UNE ACADEMIE POURQUOI FAIRE ...

Par les valeurs qu'il incarne, le laguiole s'impose comme un objet de culte et l'âme même de toutes les lames. Fleuron incontesté de la culture de l'Aubrac à laquelle il appartient depuis 1829, s'identifiant à un pays, à ses hommes et à ses traditions, il a su s'adapter et séduire aujourd'hui de nouveaux inconditionnels.



Peut-on rester insensible à sa robustesse légendaire, à la finesse de sa ligne et à son élégance.
Cent soixante-trois ans après son invention, on le trouve dans la poche d'un nombre croissant d'amateurs tandis que sa fabrication signe un retour remarqué dans son berceau d'origine.
Avant 1985, les célèbres couteaux n'étaient plus fabriqués en Aveyron. Désormais, tout
contribue à développer cette activité dans un environnement exceptionnel où prennent place - entre autres - une production fromagère de qualité, le renouveau de la race d'Aubrac, la cuisine prestigieuse de Michel Bras, les proches stations de ski. Autant de gages d'avenir...

Dans ce contexte, l'Académie du couteau de Laguiole entend jouer le rôle qui est le sien. Désireuse de rassembler amateurs, collectionneurs et utilisateurs, elle met en avant le seul lien - mais quel sésame - qui unit ses Fondateurs et ses adhérents : la passion du laguiole. Cet objectif suppose des droits et des devoirs.

En effet, le couteau possède une âme qu'il convient de préserver des dérives et de toutes les tentatives de galvaudage.
Le laguiole est parvenu à un tel degré de notoriété qu'il devient très souvent un support publicitaire. Lutter contre sa banalisation apparaît comme une nécessité afin de conscrver
son originalité et sa personnalité. Le couteau est l'un des plus anciens compagnons de
l'homme ; le nôtre est, de plus, rare et prestigieux. Sachons être les garants de la qualité, du savoir-faire, du beau et du vrai sans lesquels le laguiole ne serait plus lui-même.

Jacques Dereux


L'initiative de créer « l'Académie du Couteau de Laguiole » avec une bande d'amis vous revient. S'agissait-il tout d'abord d'une affaire de copains et d'un clin d'oeil au « Laguiole », ou d'une démarche se voulant très sérieuse en faveur du « Laguiole », avec clin d'oeil aux copains ?

Jacques Dereux
La démarche était une réaction de colère. Quand les premières importations d'Extrême Orient et d'Asie ont pris la suite des importations Européennes déjà contestables ! J'ai alors réuni des amis, comme moi très régionalistes pour m'aider dans cette démarche.

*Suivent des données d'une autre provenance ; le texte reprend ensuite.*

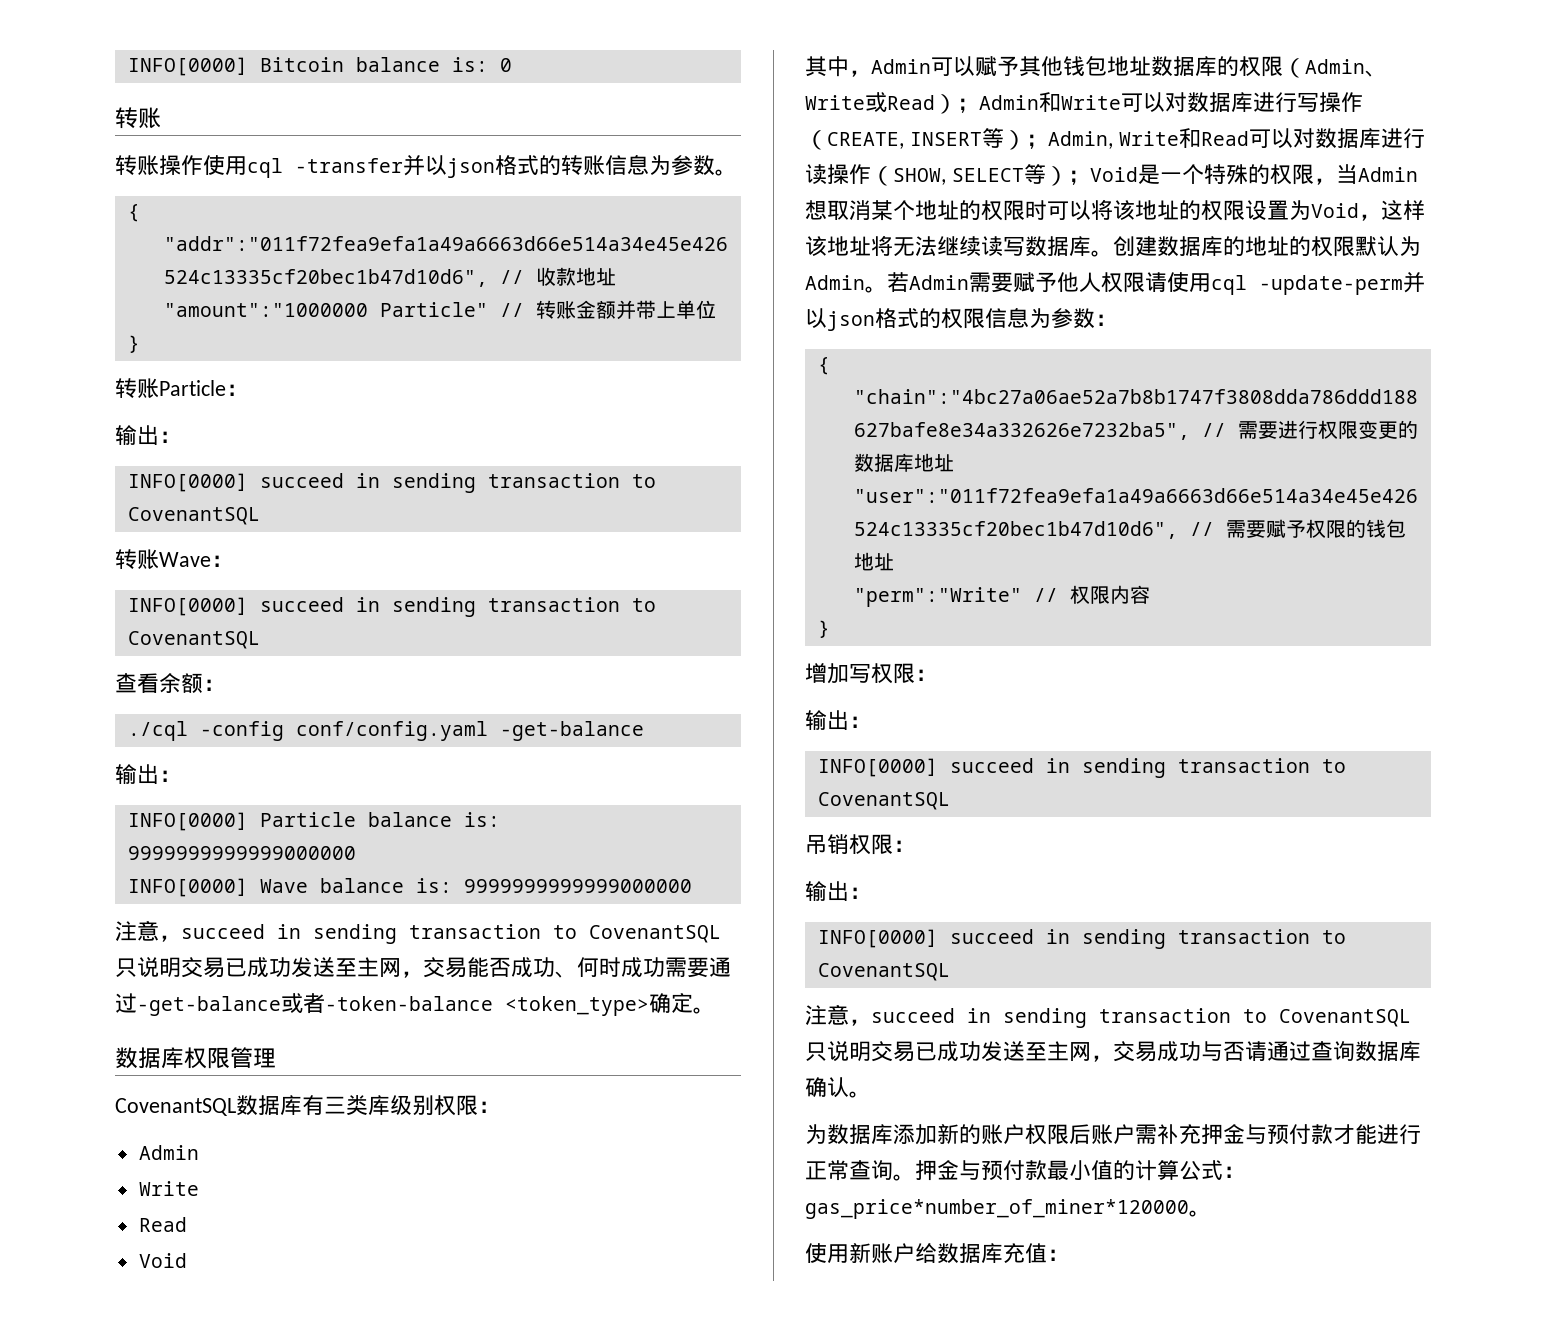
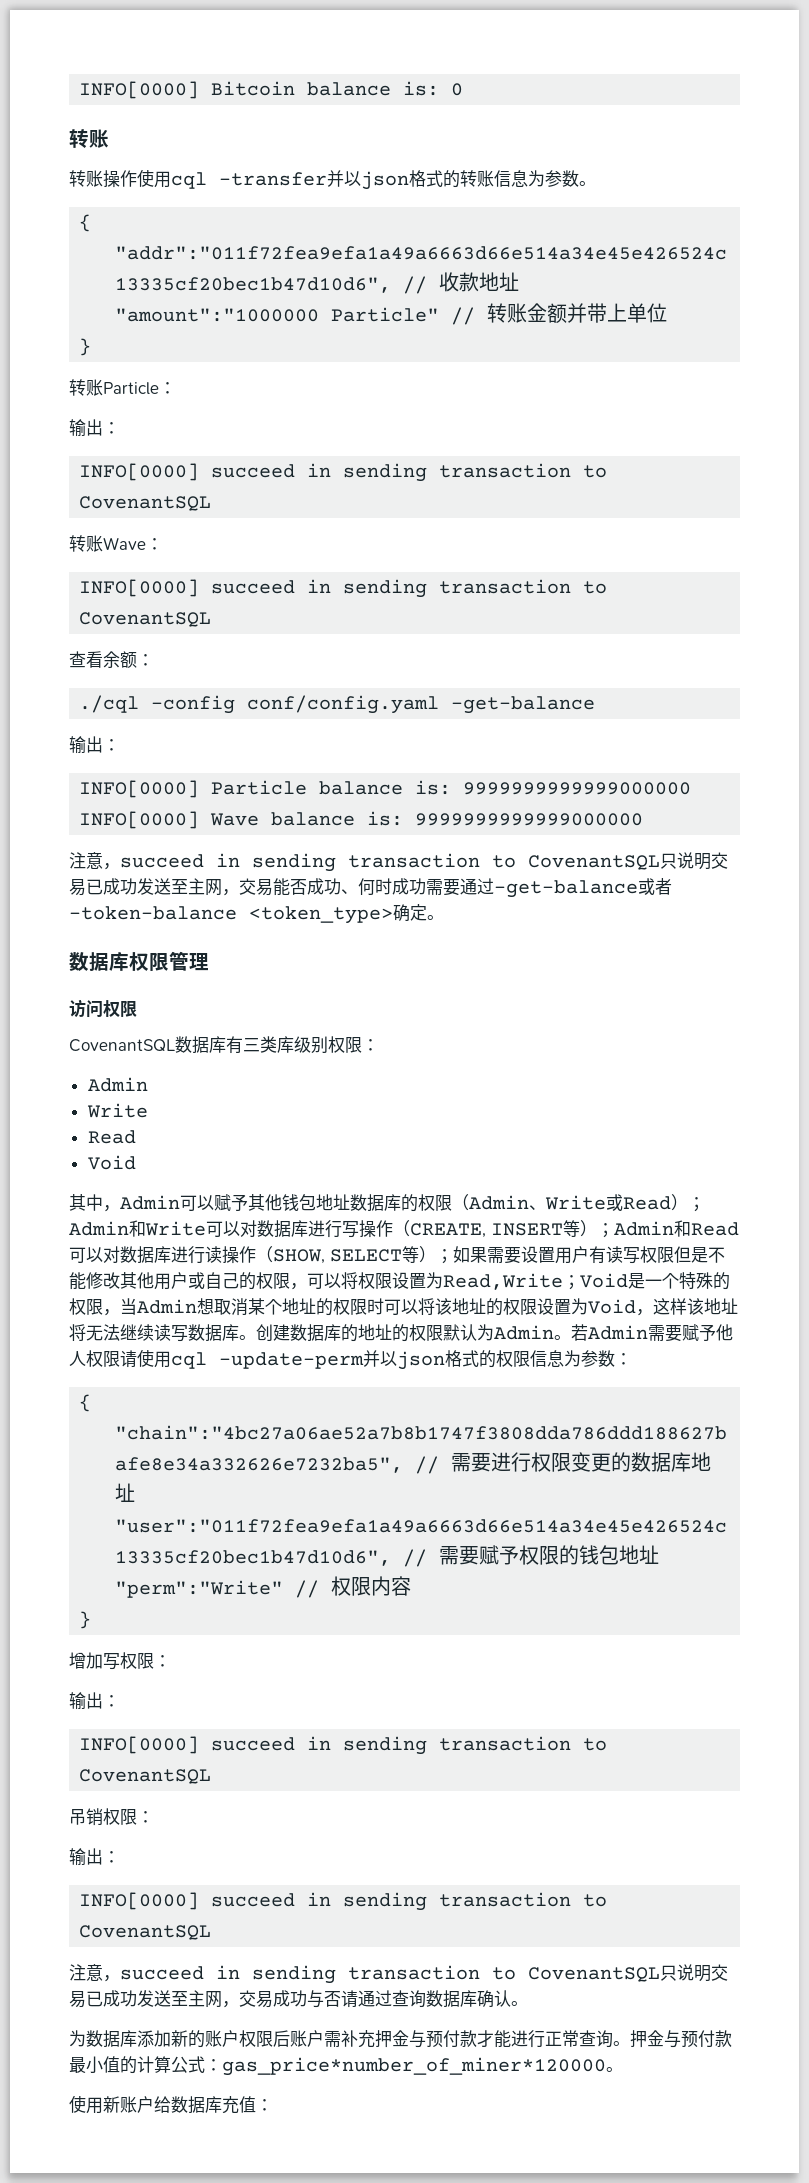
(276, 1058) none -> [69,999,137,1018] // 访问权限
[1047,131,1179,149] Admin, Write -> [613,1221,674,1236] Admin
(1090, 177) none -> [452,1246,725,1264] [69,1272,580,1290] 如果需要设置用户有读写权限但是不能修改其他用户或自己的权限，可以将权限设置为Read,Write；

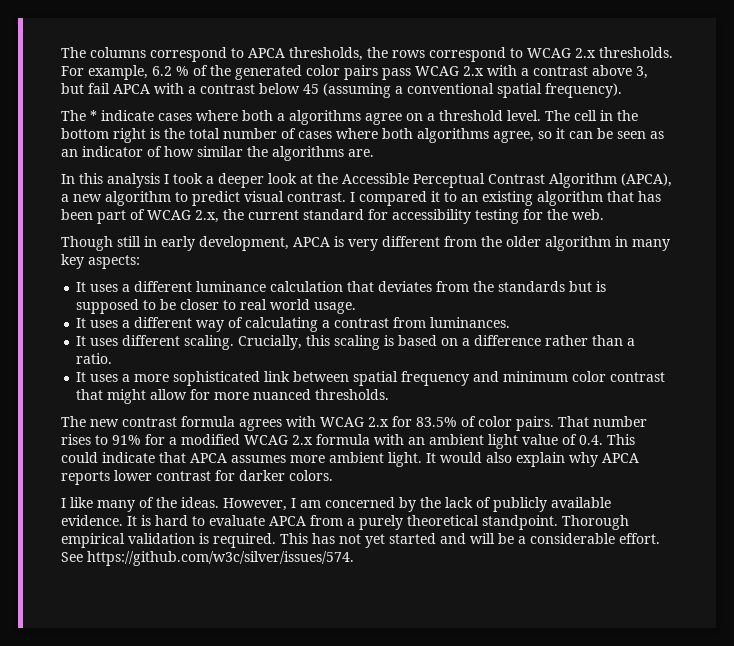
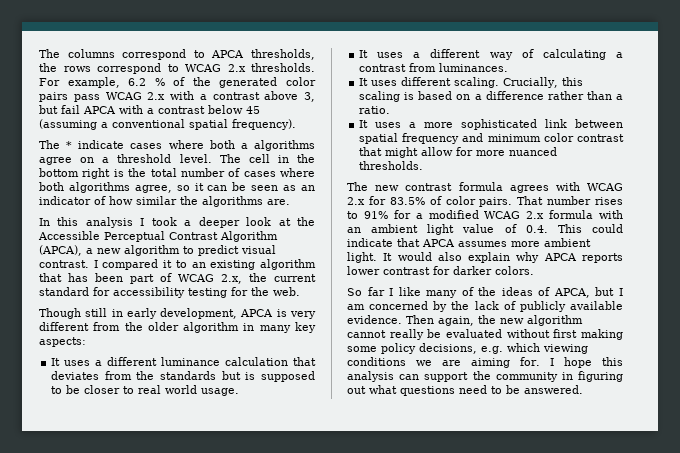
(333, 475) none -> [347,287,385,296] So far
[181,497,287,511] ideas. However, -> [501,287,615,298] ideas of APCA, but
[127,515,629,530] [61,533,660,548] [61,551,354,566] It is hard to evaluate APCA from a purely theoretical standpoint. Thorough empirical validation is required. This has not yet started and will be a considerable effort. See https://github.com/w3c/silver/issues/574. -> [406,315,583,326] [347,329,623,340] [347,343,588,354] [347,357,623,368] [347,371,623,382] [347,385,583,396] Then again, the new algorithm cannot really be evaluated without first making some policy decisions, e.g. which viewing conditions we are aiming for. I hope this analysis can support the community in figuring out what questions need to be answered.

L'invasion du marché du couteau par de faux « Laguiole » est-elle actuellement en partie jugulée, et notamment par l'action menée par l'ACL ?

J. D.
Pas du tout, au contraire... Par contre l'ACL sert à désigner qui est respectable, qui crée de l'emploi sur le site de Laguiole, qui respecte la charte du vrai couteau de Laguiole.

Votre démarche est-elle comprise au « Pays » comme elle le mérite ? En recevant dans l'Académie des NOMS tels que Christian Clavier ou Sonia Rykiel, ne risquez-vous pas, vous les fondateurs originaires de l'Aubrac, d'être taxés de "parisianisme" ?

J. D.
C'est un problème de Société, on écoute les gens médiatiques, les autres meurent en silence ! La Politique, la Culture, l'Economie, la Santé... Tout le monde en est là !


Vous avez successivement tenu vos assises dans des Mairies d'Arrondissement de Paris, puis au Sénat et à la Maison du Sport Français, et récemment à la Mairie de Paris. Pourquoi ne pas avoir demain des visées européennes, le « Laguiole » étant incontestablement apprécié de nos amis étrangers ?

J. D.
Ce n'est pas mon optique, mais l'ACL décide.


Ces 10 ans d'existence de l'Académie ont passé très vite. En tant que simple membre du bureau désormais (mais, tout de même Président d'honneur pour... l'éternité!), vous espérez que I'ACL « en reprenne pour combien » ?
J. D.
L ACL devra vivre à mon sens, tant que le vrai couteau de Laguiole, forgé à Laguiole aura besoin d'être défendu contre les charlatans et les truqueurs.